Companies are always changing, whether it be through the introduction of new products, expansion into new markets, the assignment of new leaders or any other number of variables. Likewise, sales compensation plans should be fluid and dynamic. If a company launches a new product, commissions should be raised to push that item. If a business is expanding into new markets, bonuses should be offered to incentivize sales in those regions.
The point is, a sales compensation plan always needs to complement the business environment in which it is being enacted. Just as companies are always changing and evolving, so too should bonus and commissions initiatives. This is especially the case given the volatility of the market – companies' goals and objectives are always shifting, whether they are reacting to losses by cutting expenses or aggressively expanding on the back of newfound successes. Commissions plans need to evolve at the same pace.
Evaluating the lay of the land
One of the most crucial parts of developing a sensible sales performance management program is being able to evaluate the current performance of a company and aligning payouts with business goals.
Sales managers should work with other department heads to clarify strategic objectives and broader corporate goals.

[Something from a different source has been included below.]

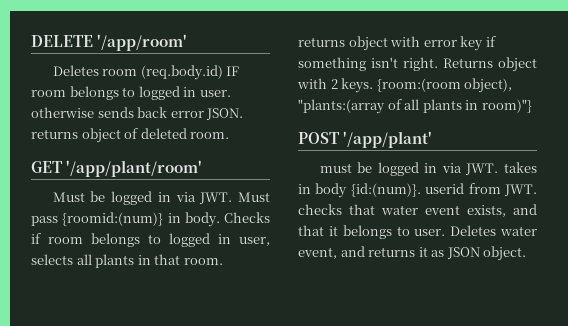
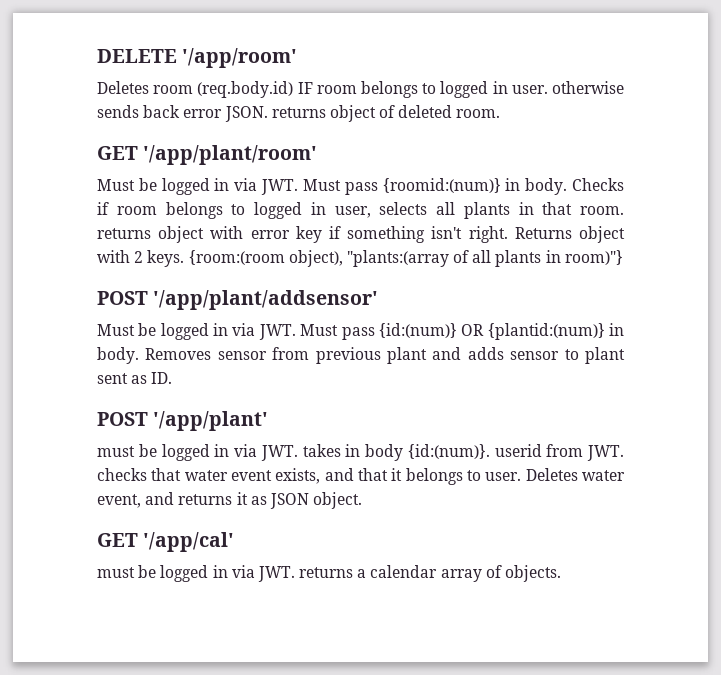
(532, 106) none -> [97,290,379,310] [97,323,624,340] [97,347,625,364] [97,372,173,384] // POST '/app/plant/addsensor' // Must be logged in via JWT. Must pass {id:(num)} OR {plantid:(num)} in body. Removes sensor from previous plant and adds sensor to plant sent as ID.
(527, 253) none -> [97,532,235,552] [97,565,562,582] // GET '/app/cal' // must be logged in via JWT. returns a calendar array of objects.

This will ensure that sales departments are working cohesively with other parts of organizations. Then, sales managers can look at existing plans and determine the best changes to bring them in line with corporate objectives.
"At regular intervals, all variable pay plans should be reviewed, assessed and monitored for effectiveness," Varicent adds. "A more focused and strategic assessment usually should be conducted when company business objectives are reset for a new year, or sometimes, after a new organizational change."
Once a sales manager has determined where the department is, he or she can then begin to look forward and assess which steps need to be taken to bring sales in line with objectives.
This process starts by defining the objectives of sales plans. When sales managers overlook this process, the result tends to be compensation plans that lead to poor departmental performance or employees who feel unhappy with their jobs.
Once these objectives have been defined, lucrative and encouraging compensation plans can be formed.
"Typically, human resources and sales operations collaborate to establish compensation levels," Varicent explains. "After roles have been defined, compensation levels can be determined based on a company's compensation philosophy, associated market pay benchmarking and internal equity."
Iron out the kinks
Aligning business objectives and establishing commission tiers are broad tasks, essentially helping sales managers to establish an outline. Once this template has been made, it's up to companies to fill in the details and iron out the kinks on their way to execution. These are the details that will help ensure equality among sales teams and prevent the creation of abusive plans that don't serve anyone.
"Companies can add an additional layer of focus onto plan measures by developing the formula. For example, a compensation plan may have three core measures but the company may want to avoid over achievement if not all components are achieved," Varicent suggests. "A link or threshold could be integrated into the plan to put such controls into place."
Establishing a well-thought out sales plan is crucial for all involved. It will help companies achieve business goals, while also motivating sales agents to push their performance to the limits.